Many lawyers and firms will choose to have the tax year and fiscal year overlap simply because the end of the year seems to be the slowest time for legal practices. Thus, it makes sense to make December the accounting month.
If you've recently started your own practice, or have been struggling with taxes ever since you did, below you'll find a brief crash course for your end of year accounting.
If you're new to business taxes, you have to make sure you cover the basics. Know when deadlines trigger, know what you have to do, and know what exactly you were supposed to keep organized all year.
Were you in a partnership with 10 or more other lawyers at any point over the last year? Do you know about TEFRA? If not, you better get to reading, or else you could find yourself on the wrong end of an audit with no one to blame but yourself.
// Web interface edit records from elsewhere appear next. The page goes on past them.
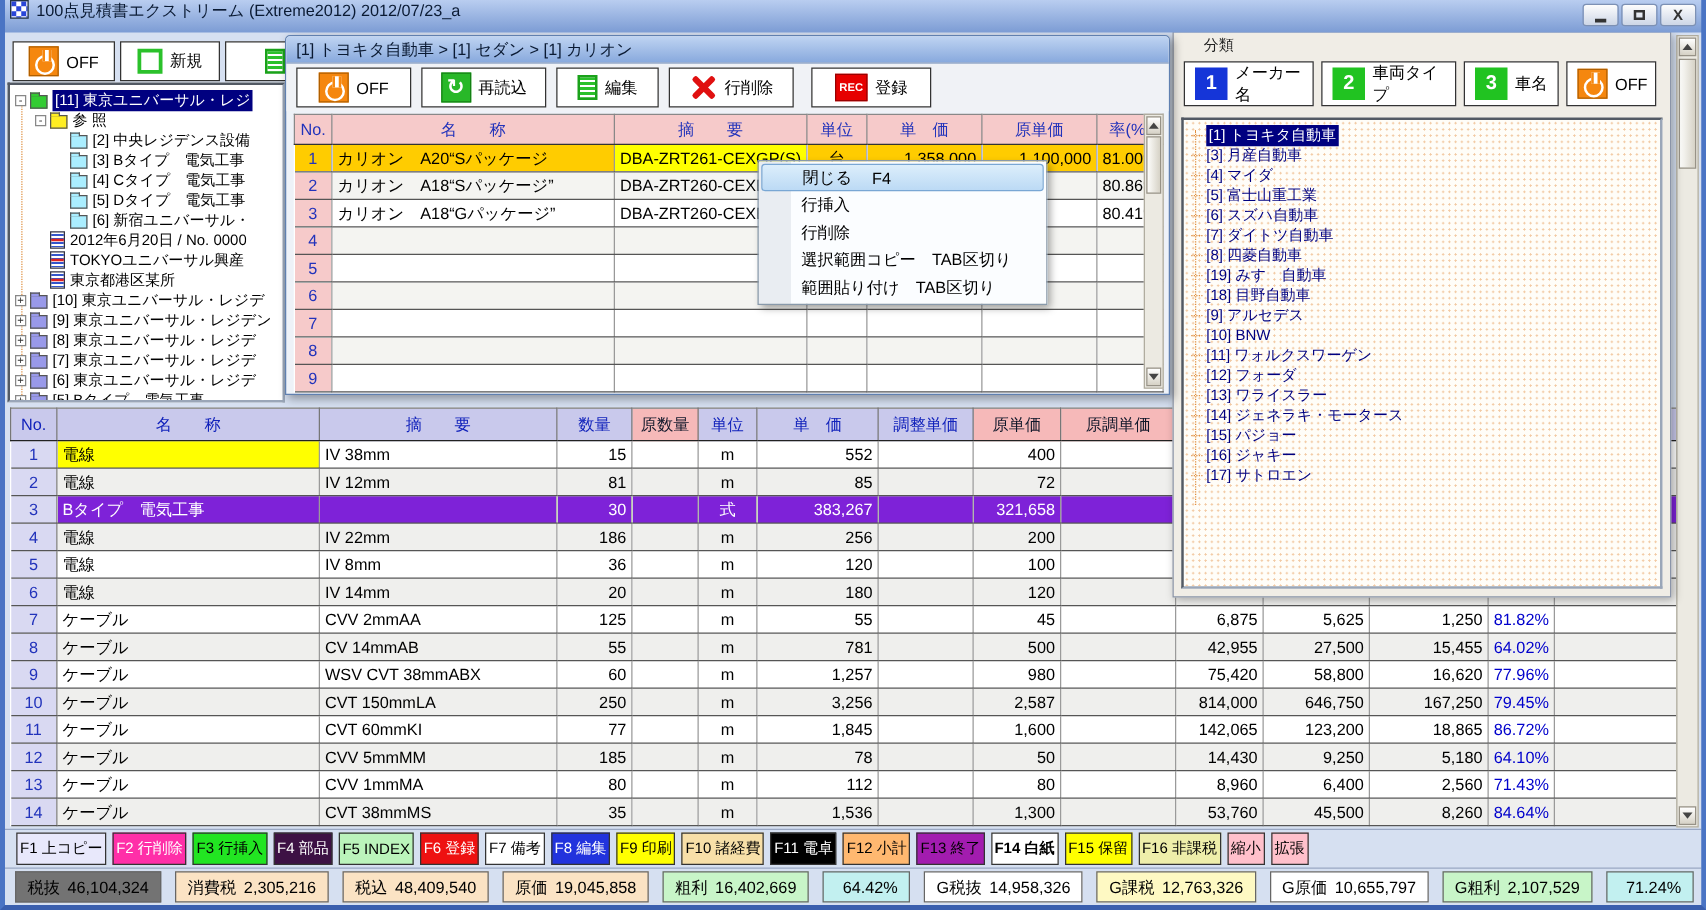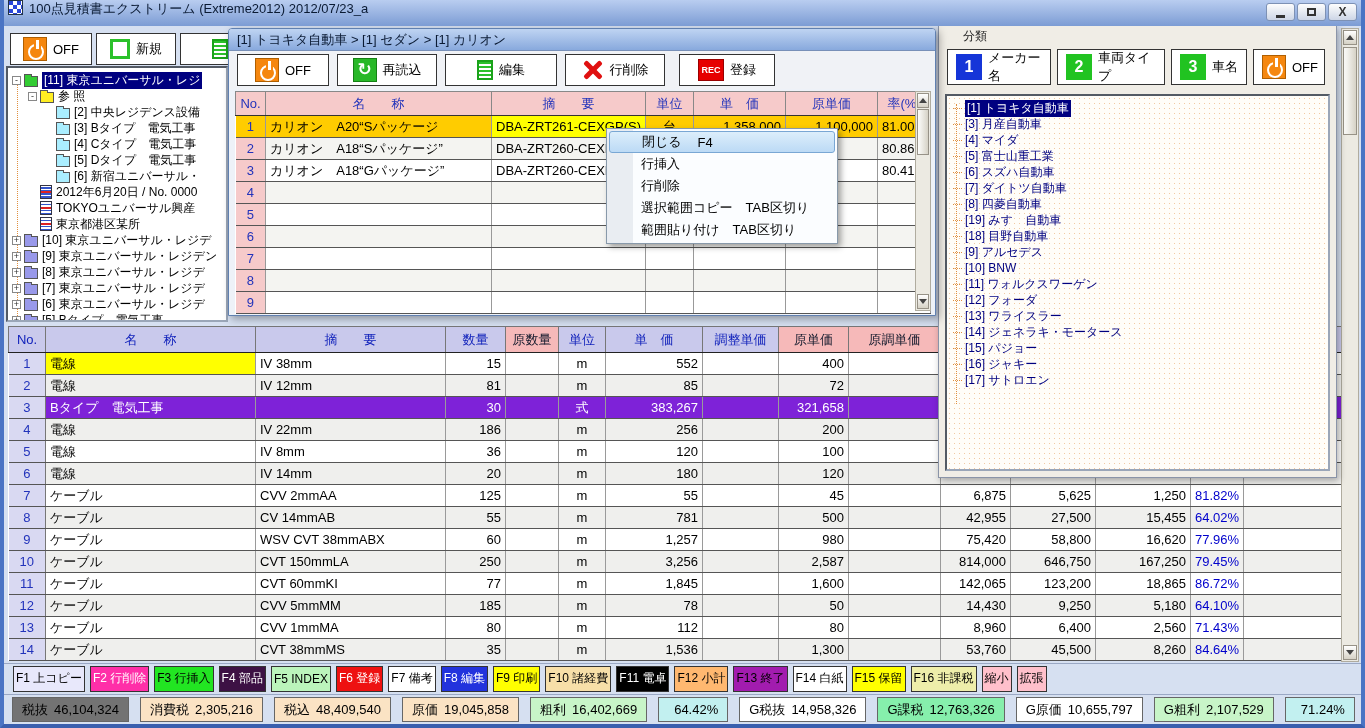--- a/index.html
+++ b/index.html
@@ -558,7 +558,7 @@
       <span class="reload-ic">↻</span>
       <span>再読込</span>
     </div>
-    <div class="dbtn" style="width:112px">
+    <div class="dbtn" style="width:82px">
       <span class="doc-ic"></span>
       <span>編集</span>
     </div>

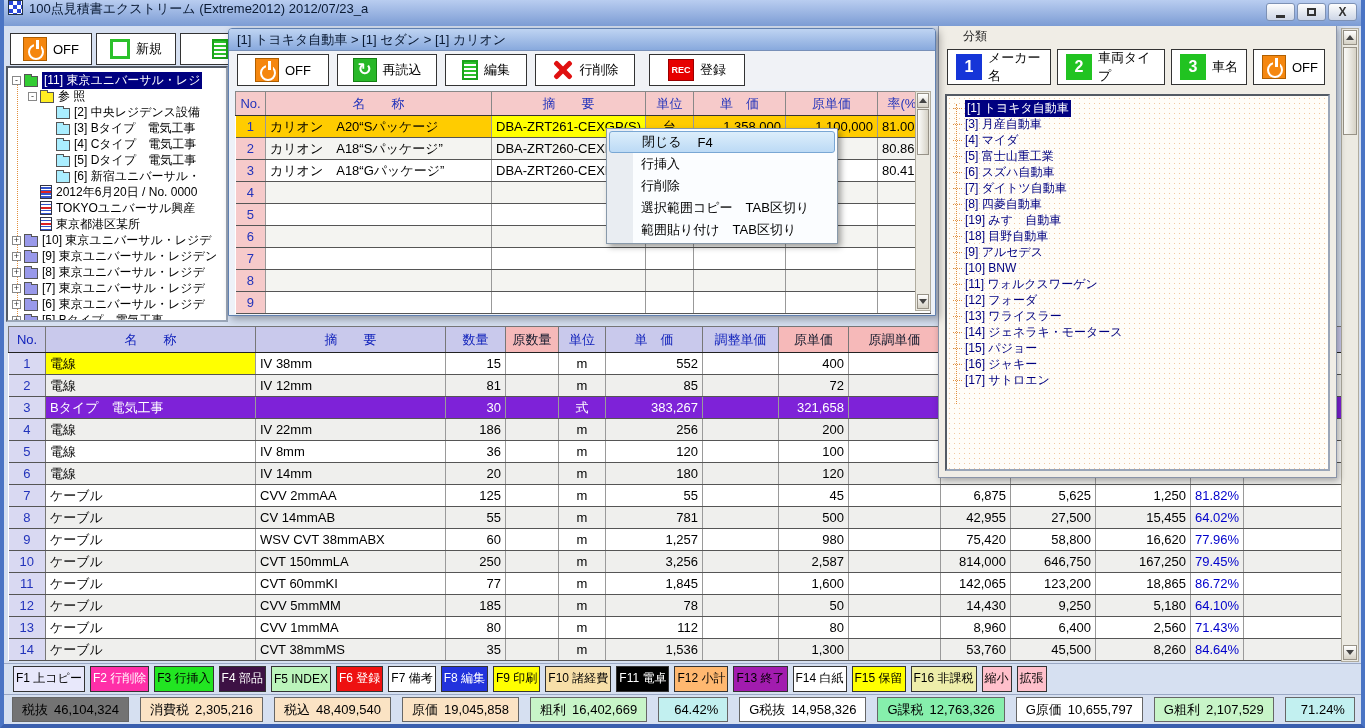--- a/index.html
+++ b/index.html
@@ -820,7 +820,7 @@
     <div class="fnbtn" style="background-color: rgb(0, 0, 0); color: rgb(255, 255, 255);">F11 電卓</div>
     <div class="fnbtn" style="background-color: rgb(255, 184, 112); color: rgb(0, 0, 0);">F12 小計</div>
     <div class="fnbtn" style="background-color: #a21caf; color: rgb(0, 0, 0);">F13 終了</div>
-    <div class="fnbtn" style="background-color: rgb(255, 255, 255); color: rgb(0, 0, 0);">F14 白紙</div>
+    <div class="fnbtn" style="background-color: rgb(255, 255, 255); color: rgb(0, 0, 0); font-weight: bold;">F14 白紙</div>
     <div class="fnbtn" style="background-color: rgb(255, 255, 0); color: rgb(0, 0, 0);">F15 保留</div>
     <div class="fnbtn" style="background-color: rgb(238, 238, 170); color: rgb(0, 0, 0);">F16 非課税</div>
     <div class="fnbtn" style="background-color: rgb(255, 192, 203); color: rgb(0, 0, 0);">縮小</div>

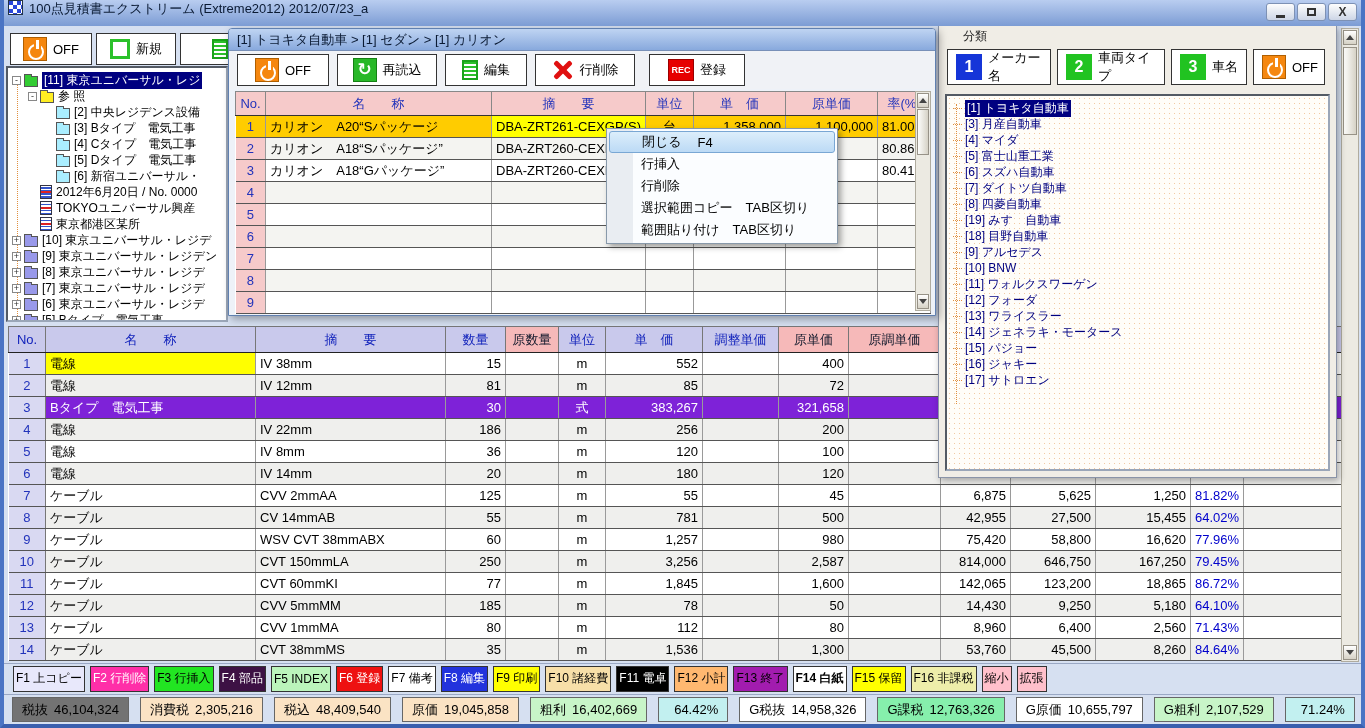--- a/index.html
+++ b/index.html
@@ -856,7 +856,7 @@
     <span>G税抜</span>
     <span>14,958,326</span>
   </div>
-    <div class="stbox" style="background-color: #86efac;">
+    <div class="stbox" style="background-color: #fef9c3;">
     <span>G課税</span>
     <span>12,763,326</span>
   </div>

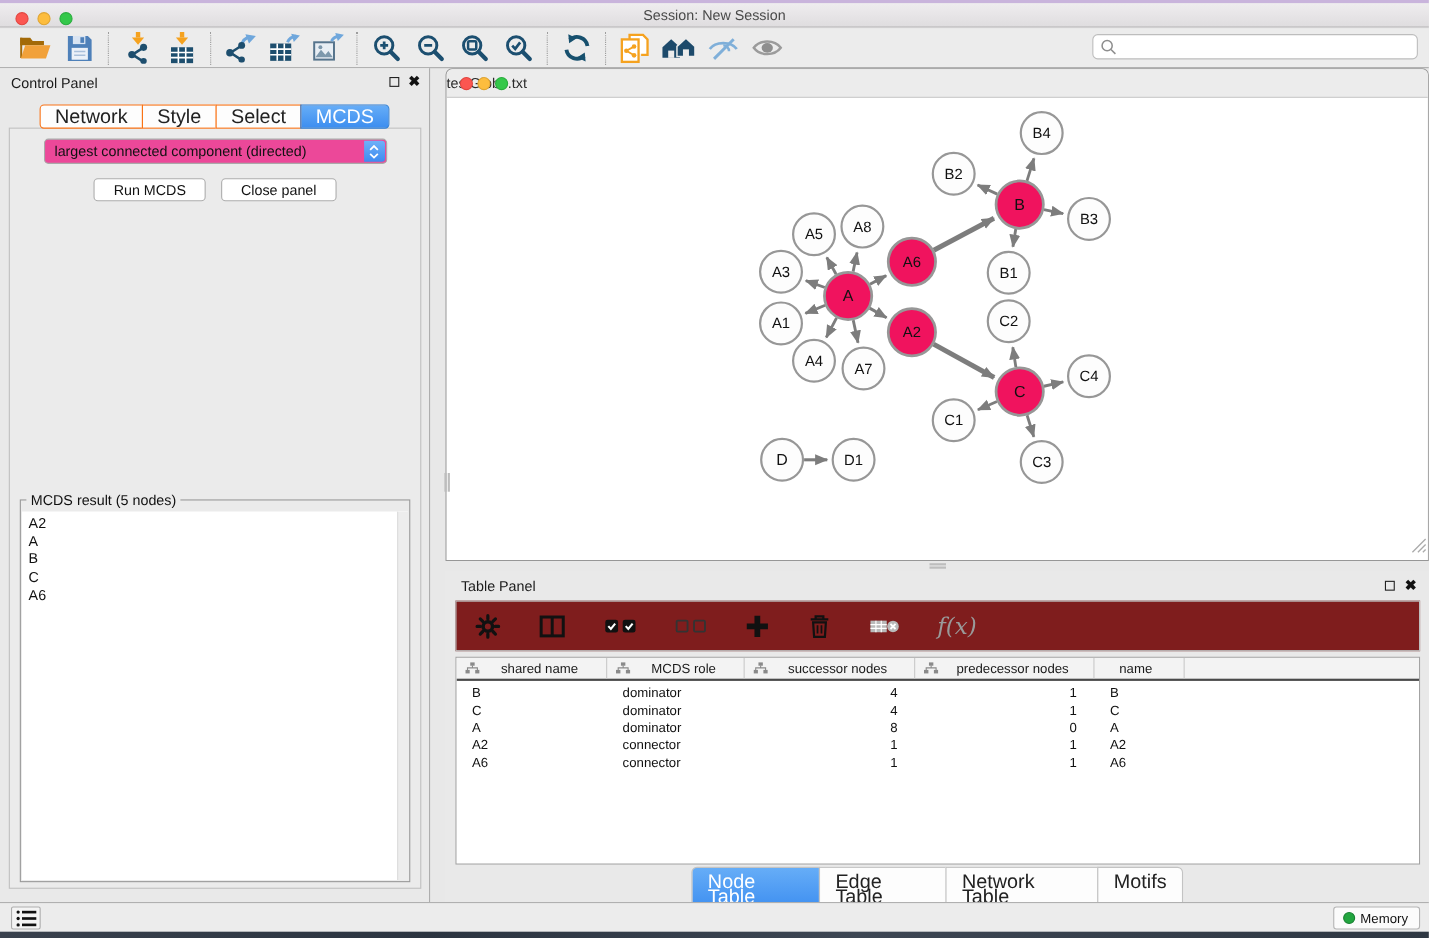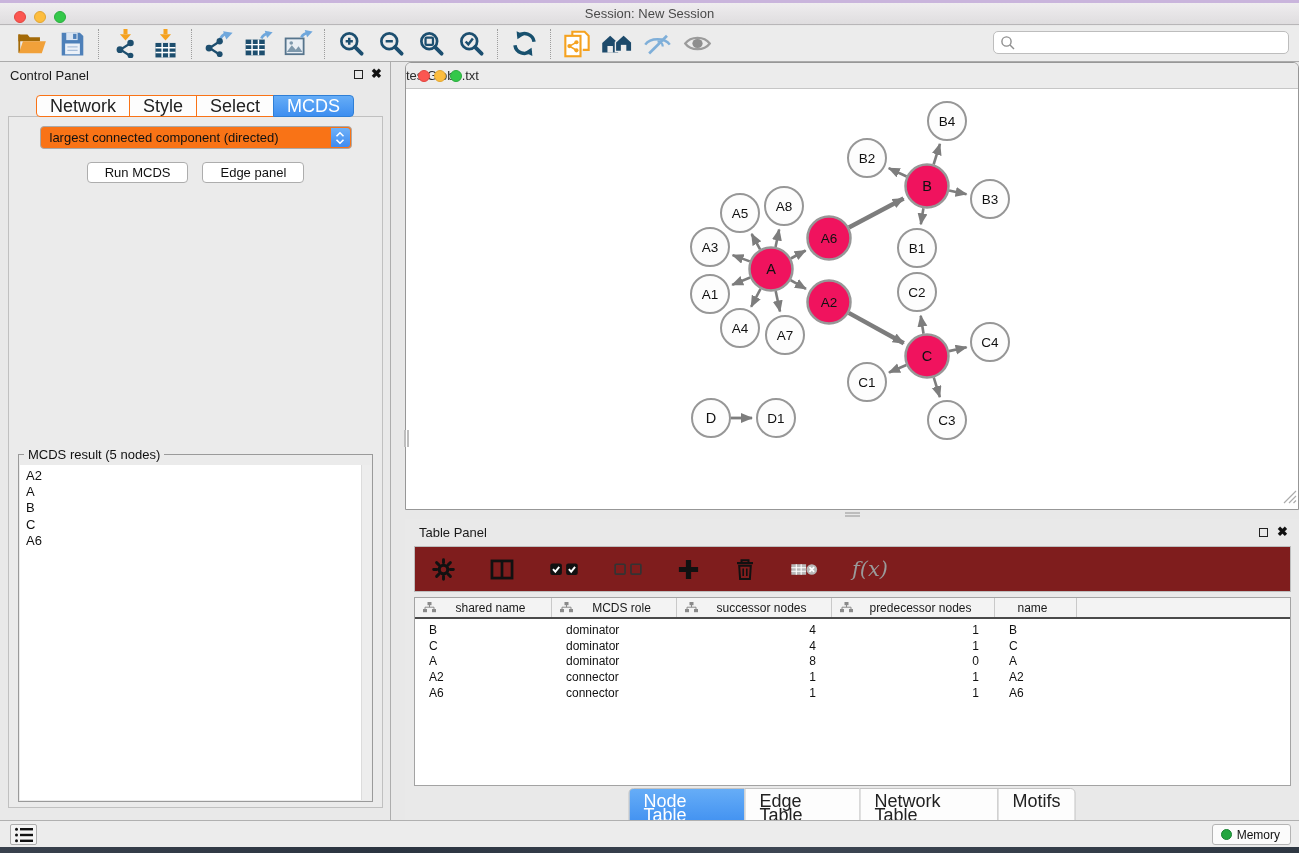--- a/index.html
+++ b/index.html
@@ -48,7 +48,7 @@
   .cp-content { position:absolute; left:8px; right:7px; top:54px; bottom:12px;
     background:#EBEBEB; border:1px solid #C0C0C0; }
   .opt-label { text-align:center; margin-top:18px; font-size:13px; color:#111; }
-  .dropdown { position:relative; width:312px; height:23px; margin:9px auto 0; background:#f97316;
+  .dropdown { position:relative; width:312px; height:23px; margin:9px auto 0; background:#ec4899;
     border:1px solid #A9A9A9; border-radius:4px; }
   .dropdown .dd-value { font-size:13px; color:#111; line-height:21px; padding-left:9px; white-space:nowrap; }
   .dd-stepper { position:absolute; right:1px; top:1px; bottom:1px; width:19px; border-radius:0 3px 3px 0;

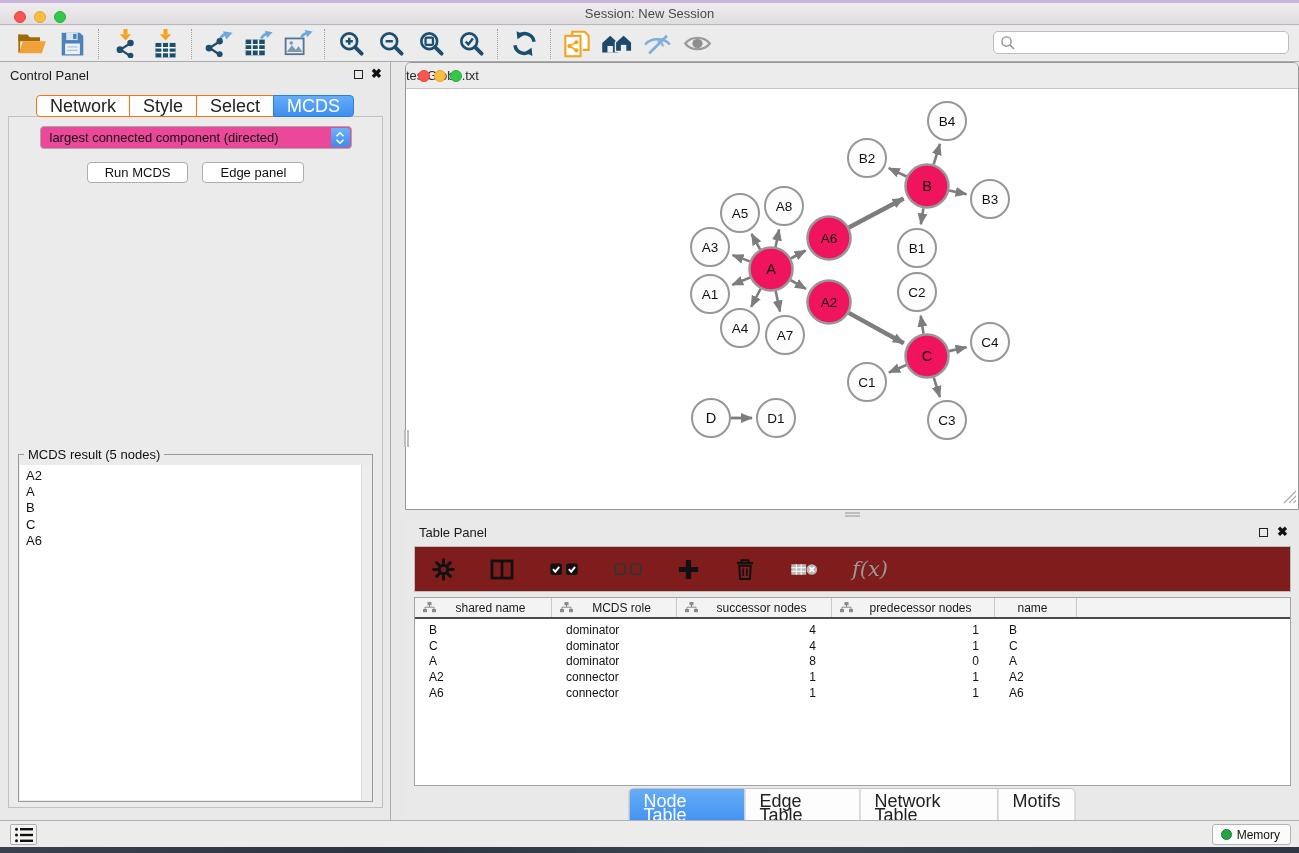--- a/index.html
+++ b/index.html
@@ -294,7 +294,7 @@
     </div>
     <div class="btn-row">
       <button class="mac-btn">Run MCDS</button>
-      <button class="mac-btn">Edge panel</button>
+      <button class="mac-btn">Close panel</button>
     </div>
     <div class="groupbox">
       <span class="gb-legend">MCDS result (5 nodes)</span>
It may be difficult to say "no" to peer pressure, but when it comes to taxes, keeping things on the up and up is probably the safest way to avoid trouble. If you think your partners are playing fast and loose with the numbers, find out what's going on before it causes an impact on your bottom line.
If you travel for work, you can deduct it. But if it is frivolous spending while travelling for work, you may want to think twice or get some advice.
Finding every available and applicable tax deduction is often worth paying a professional to do. But, it can really help if you know about a few of the trickier deductions law firms tend to miss as you're preparing your documents for your tax wizard.